And there is no evidence that curriculum content has any impact on achievement in international tests. The Plan developed from the Gonski Panel’s recommendations pays special attention in giving loadings to various forms of disadvantage. Mr Pyne called it “unimplementable”: he claimed the previous system to be not broken. The Gonski Panel, however, found it to be incoherent.

The Minister’s decision to review the curriculum was robustly criticised, especially because of the extensive process and consultation which had already taken place. A week after the Minister’s announcement an open letter signed by over 150 academics, teachers and principals including Emeritus Professor Alan Reid of the University of South Australia, Professor Russell Tytler of Deakin University and Jo Padgham, Principal and Australian Literacy Education of Australia Vice-President, was sent to the Minister protesting the decision. That hardly reflected the claimed demand for review!

My criticisms, besides those already made, are principally that Minister Pyne’s attention to the curriculum reflects a number of invalid assumptions: that the contents of the curriculum are critically important in improving learning, and more importantly, that what happens at school is critically important also. Curriculum content and schools are not unimportant but they are far from being the most important issues; many others are ignored. Above all this focus is reminiscent of a wish to control how people think, that which New York priest Ivan Illich criticised 62 years ago. I want to explore those areas which are critically important and point to what would advance improvement.

Amongst the first things to remember is that in learning, what is absorbed into memory is strongly influenced by previous understandings: the “facts” learned cannot be dictated simply by their inclusion in the teacher’s instruction. Learning is constructivist, developed over time.

The argument about the detail of the curriculum content misunderstands the nature of knowledge. What we think we know changes over time through research. Generally accepted understandings of Indigenous history, Australia’s participation in the First and Second World Wars and the Vietnam war, even the recent political history of the Americas, the progress of human rights, the nature of the physical universe and the structure of matter, the understanding of diseases, the intelligence of non-human primates and other animals and the interactions of processes ultimately determining the climate are amongst the thousands of areas of knowledge which have seen huge changes in the last 50, even the last 20 years. Often those advocating certain curriculum content seem to be utterly unaware of this. Surely they don’t support teaching out of date information!
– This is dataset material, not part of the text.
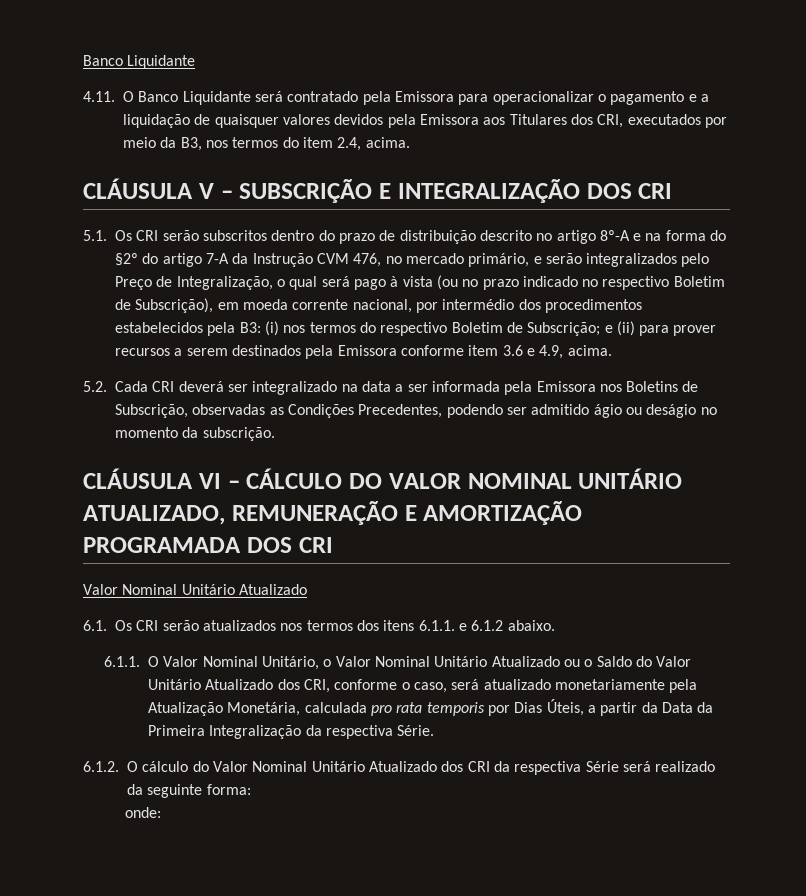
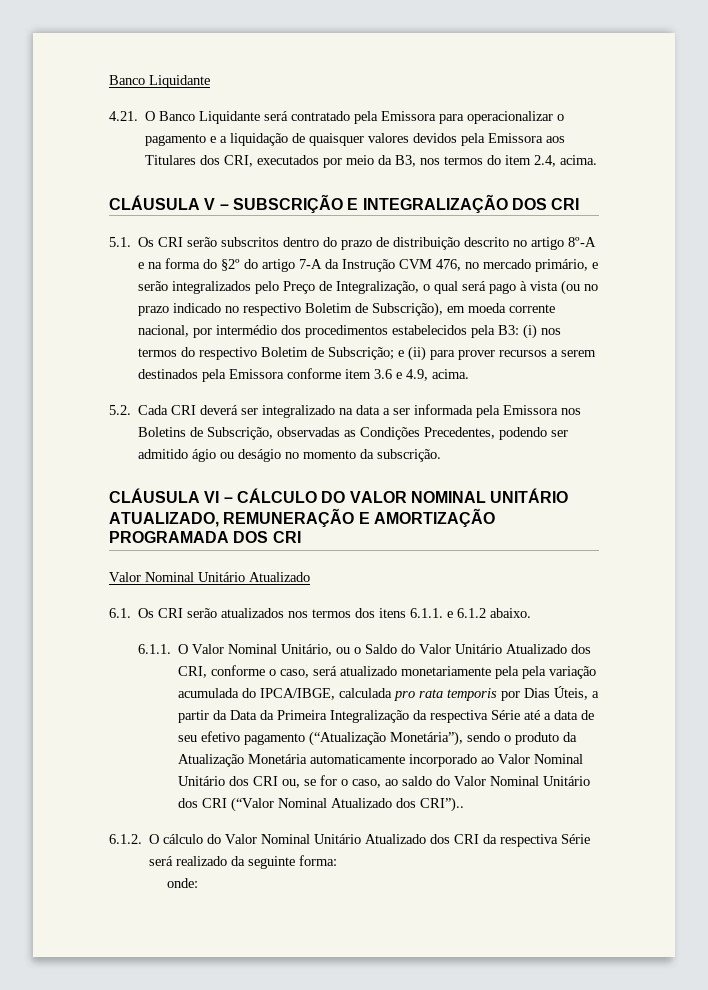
- 4.11. O Banco Liquidante será contratado pela Emissora para operacionalizar o pagamento e a liquidação de quaisquer valores devidos pela Emissora aos Titulares dos CRI, executados por meio da B3, nos termos do item 2.4, acima.
+ 4.21. O Banco Liquidante será contratado pela Emissora para operacionalizar o pagamento e a liquidação de quaisquer valores devidos pela Emissora aos Titulares dos CRI, executados por meio da B3, nos termos do item 2.4, acima.
- 6.1.1. O Valor Nominal Unitário, o Valor Nominal Unitário Atualizado ou o Saldo do Valor Unitário Atualizado dos CRI, conforme o caso, será atualizado monetariamente pela Atualização Monetária, calculada pro rata temporis por Dias Úteis, a partir da Data da Primeira Integralização da respectiva Série.
+ 6.1.1. O Valor Nominal Unitário, ou o Saldo do Valor Unitário Atualizado dos CRI, conforme o caso, será atualizado monetariamente pela pela variação acumulada do IPCA/IBGE, calculada pro rata temporis por Dias Úteis, a partir da Data da Primeira Integralização da respectiva Série até a data de seu efetivo pagamento (“Atualização Monetária”), sendo o produto da Atualização Monetária automaticamente incorporado ao Valor Nominal Unitário dos CRI ou, se for o caso, ao saldo do Valor Nominal Unitário dos CRI (“Valor Nominal Atualizado dos CRI”)..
The National Curriculum, about to be implemented in 2014, was initiated through the specially established Australian Curriculum Assessment and Reporting Authority ACARA. It was more than five years in development and involved knowledge experts who took notice of thousands of submissions from the community. Its development was in accordance with intergovernmental agreements.

The ACARA website tells us, “The development of the Australian Curriculum is guided by the Melbourne Declaration on Educational Goals for Young Australians, adopted by the Ministerial Council in December 2008. The Melbourne Declaration emphasises the importance of knowledge, skills and understandings of learning areas, general capabilities and cross-curriculum priorities as the basis for a curriculum designed to support 21st century learning.

Schools are not where the most important learning takes place. The most important time in children’s learning is before they reach school. Even when they start school there are so many other influences on the child that what happens in the classroom may have less influence even than what happens in the school yard. As leading researcher Professor David Berliner of Arizona State University has pointed out recently, when the variance in student scores on achievement tests is examined along with the many potential factors that may have contributed to those test scores, school effects account for about 20% of the variance in achievement test scores. Peers, school principal leadership and teacher turnover are amongst the many factors also playing a part in student achievement.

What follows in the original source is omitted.